Your task:
Determine the number of lines in the following entries that hold the word "color". Give only that number.

Data in this exercise:
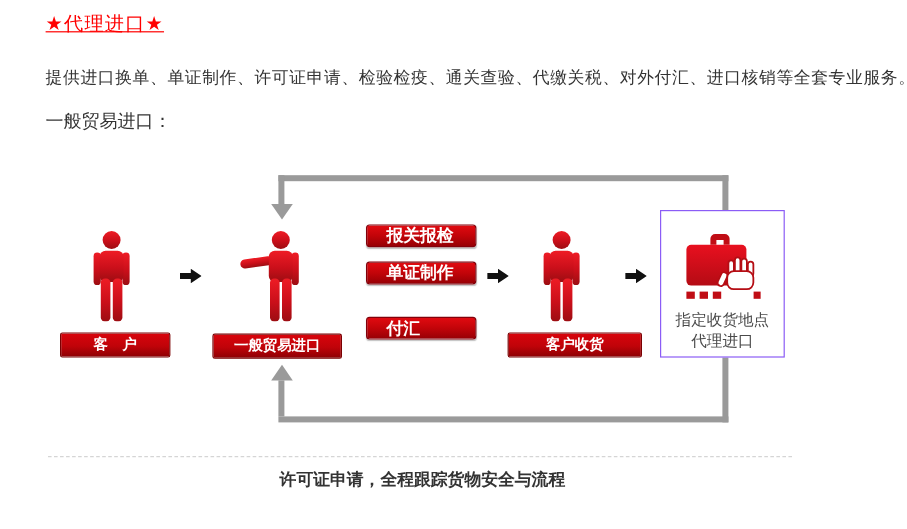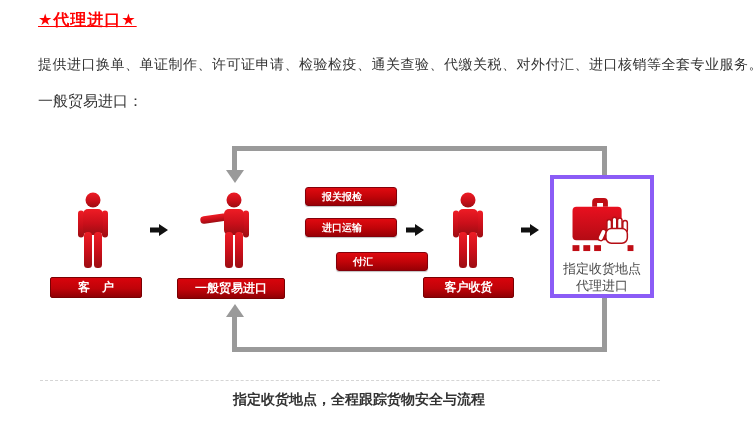--- a/index.html
+++ b/index.html
@@ -9,7 +9,7 @@
 
   .page-title {
     position:absolute; left:38px; top:10px;
-    font-size:16px; font-weight:bold; color:#ff0000;
+    font-size:16px; font-weight:normal; color:#ff0000;
     text-decoration:underline; letter-spacing:1px; white-space:nowrap;
   }
   .intro {

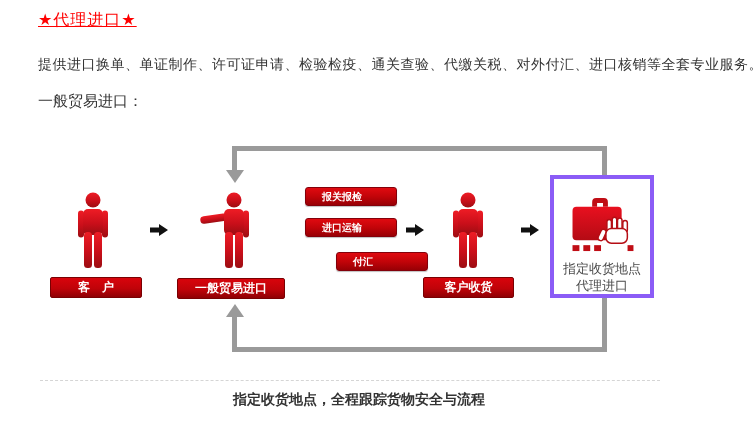--- a/index.html
+++ b/index.html
@@ -61,7 +61,7 @@
     position:absolute; left:305px; width:92px; height:19px;
     background:linear-gradient(180deg,#e00a10 0%, #c20409 50%, #980005 100%);
     border:1px solid #83000a; border-radius:3px;
-    color:#fff; font-size:10px; font-weight:bold;
+    color:#fff; font-size:14px; font-weight:bold;
     display:flex; align-items:center; padding-left:16px;
     white-space:nowrap; box-shadow:0 1px 1px rgba(0,0,0,0.25);
   }

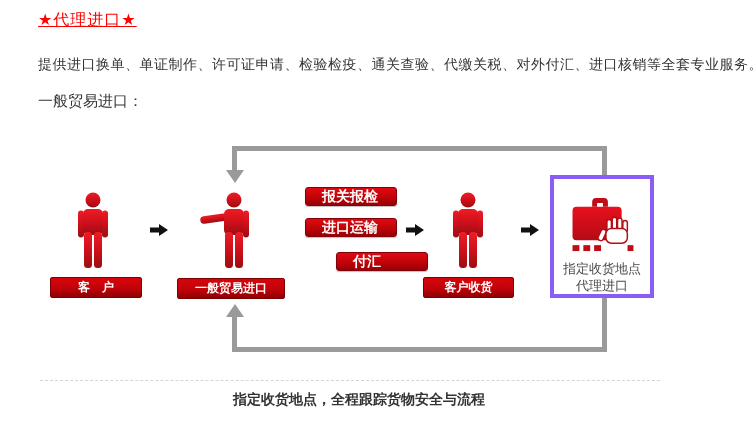--- a/index.html
+++ b/index.html
@@ -149,7 +149,7 @@
     <span>报关报检</span>
   </div>
   <div class="step-btn step-1">
-    <span>进口运输</span>
+    <span>单证制作</span>
   </div>
   <div class="step-btn step-2">
     <span>付汇</span>

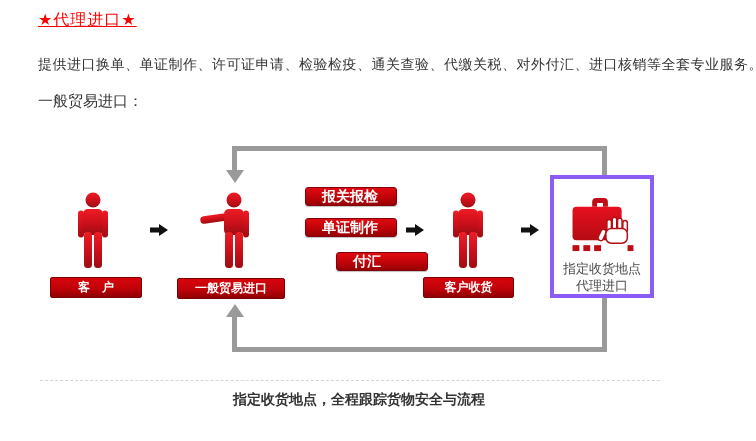--- a/index.html
+++ b/index.html
@@ -67,7 +67,7 @@
   }
   .step-0 { top:187px; }
   .step-1 { top:218px; }
-  .step-2 { top:252px;margin-left:31px; }
+  .step-2 { top:264px; }
 
   
   .dest-box {

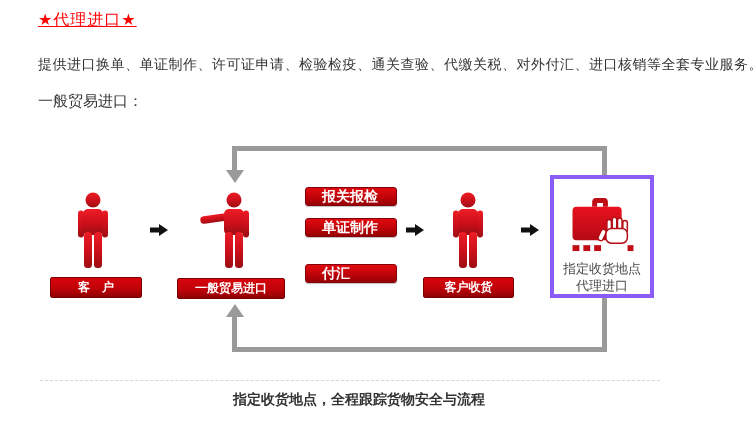--- a/index.html
+++ b/index.html
@@ -72,7 +72,7 @@
   
   .dest-box {
     position:absolute; left:550px; top:175px; width:104px; height:123px;
-    background:#fff; border:4px solid #8b5cf6;
+    background:#fff; border:1px solid #8b5cf6;
     display:flex; flex-direction:column; align-items:center;
   }
   .dest-icon { margin-top:18px; width:64px; height:58px; }

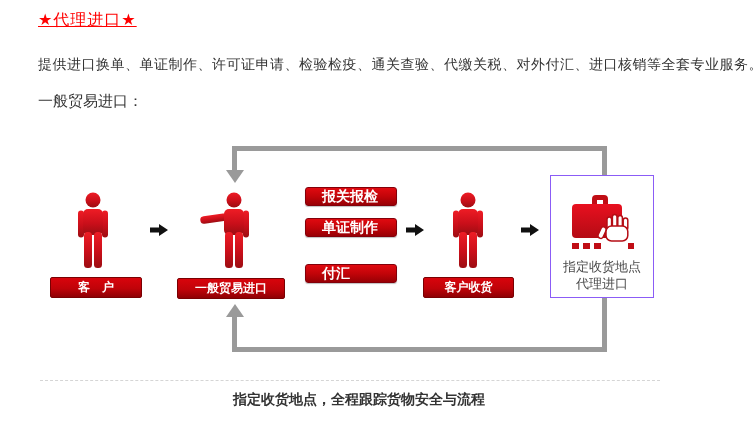--- a/index.html
+++ b/index.html
@@ -54,7 +54,7 @@
   }
   .label-1 { left:50px;  top:277px; width:92px; }
   .label-2 { left:177px; top:278px; width:108px; }
-  .label-3 { left:423px; top:277px; width:91px; }
+  .label-3 { left:423px; top:277px; width:112px; }
 
   
   .step-btn {

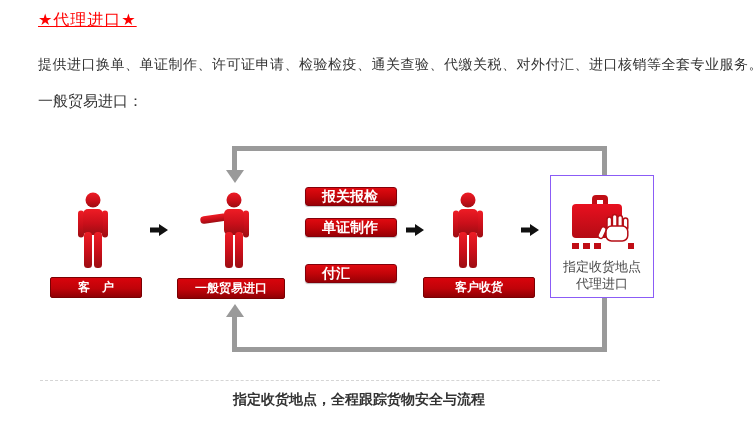--- a/index.html
+++ b/index.html
@@ -200,7 +200,7 @@
   </div>
 
   <div class="divider"></div>
-  <div class="footer-text">指定收货地点，全程跟踪货物安全与流程</div>
+  <div class="footer-text">许可证申请，全程跟踪货物安全与流程</div>
 
 </div>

Response to this exercise:
4